Enfin, la caractéristique essentielle du Rapport relatif aux exécutions sommaires au Honduras touche les enfants des rues. Entre 1998 et 2000, les organisations non gouvernementales ont recensé six cent six cas d’exécutions sommaires dont trois cent soixante-huit concernaient des enfants. Le rapport mentionne particulièrement deux cas : « In a letter addressed to the Minister for Public Security of 6 August 1999, the Special Rapporteur raised the case of Alexander Obando Reyes, 17 years of age, who was allegedly killed by police in April 1999. It was reported that Reyes was in a park in Tegucigalpa together with a friend when, at around 10 p.m., a police officer appeared and opened fire, injuring Reyes in his abdomen and chest. Reyes allegedly died the following day at hospital. (…) In the same letter, the Special Rapporteur also referred to the case of Edy Nahum Donaire Ortega, 17 years old, who died after having been shot by police officers on 21 January 2000. It appears that Ortega had been arrested and was being taken back to the police station after having appeared before a court, when he escaped. A police officer reportedly apprehended Ortega, who was unarmed, and shot him in the leg. He allegedly died from loss of blood, as the bullet had severed an artery » 28.

Les cas d’exécutions extrajudiciaires sont donc suffisamment nombreux et préoccupants pour justifier le mandat d’un Rapporteur spécial qui, depuis maintenant vingt-deux ans, dénonce des cas similaires de violation du droit à la vie.

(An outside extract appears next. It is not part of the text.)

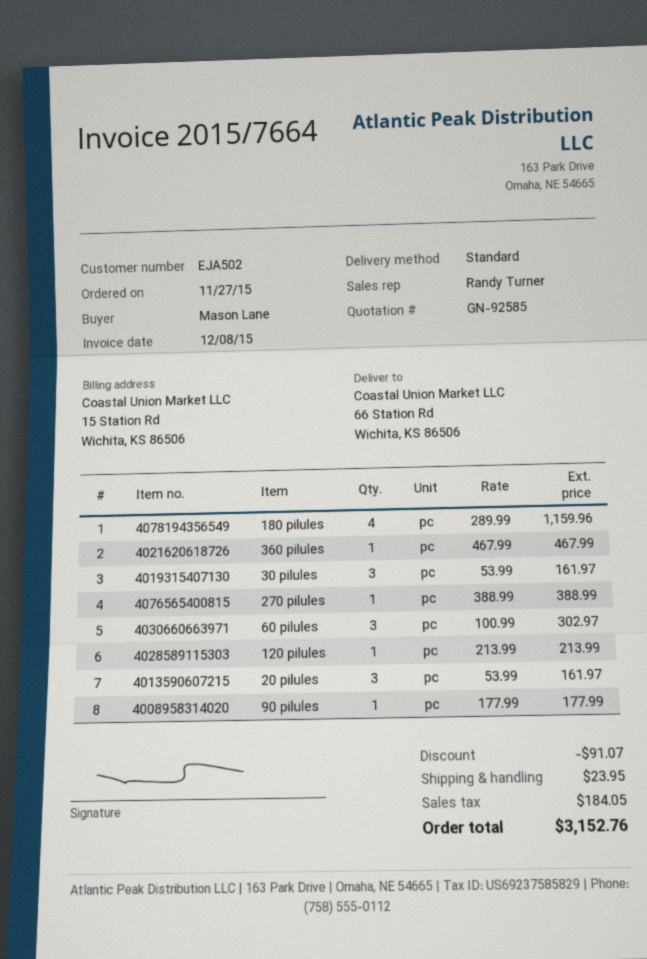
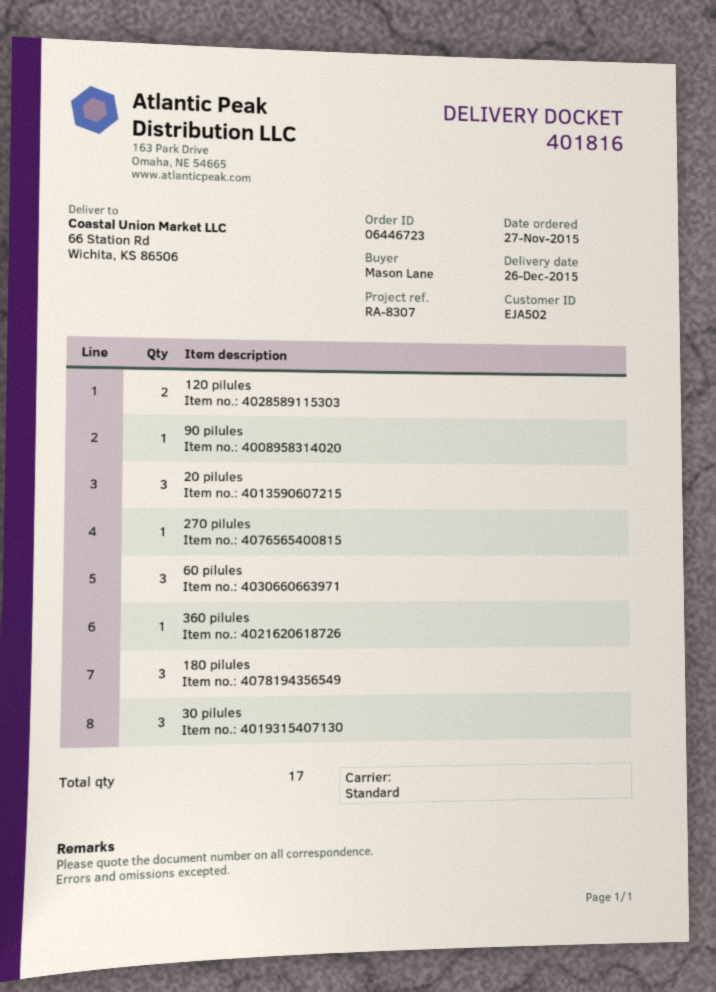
180 pilules: 4 -> 3
120 pilules: 1 -> 2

Le Rapporteur spécial intervient, nous l’avons dit, particulièrement en cas de crime contre l’humanité, considérant à juste titre que ces exécutions sommaires ou arbitraires, vu leur caractère massif et systématique dans certains pays, peuvent relever du meurtre au sens de l’article 7 paragraphe 1 lettre (a) du Statut de Rome 29.

26 Voir Nations Unies, Doc. E/CN.4/2003/3/Add. 4 (Afghanistan).

27 Voir Nations Unies, Doc. E/CN.4/2003/3/Add. 3 (RDC).

28 Voir Nations Unies, Doc. E/CN.4/2003/3/Add. 2 (Honduras).

29 Voir ONU Doc. E/CN.4/2003/3, pp. 7-9.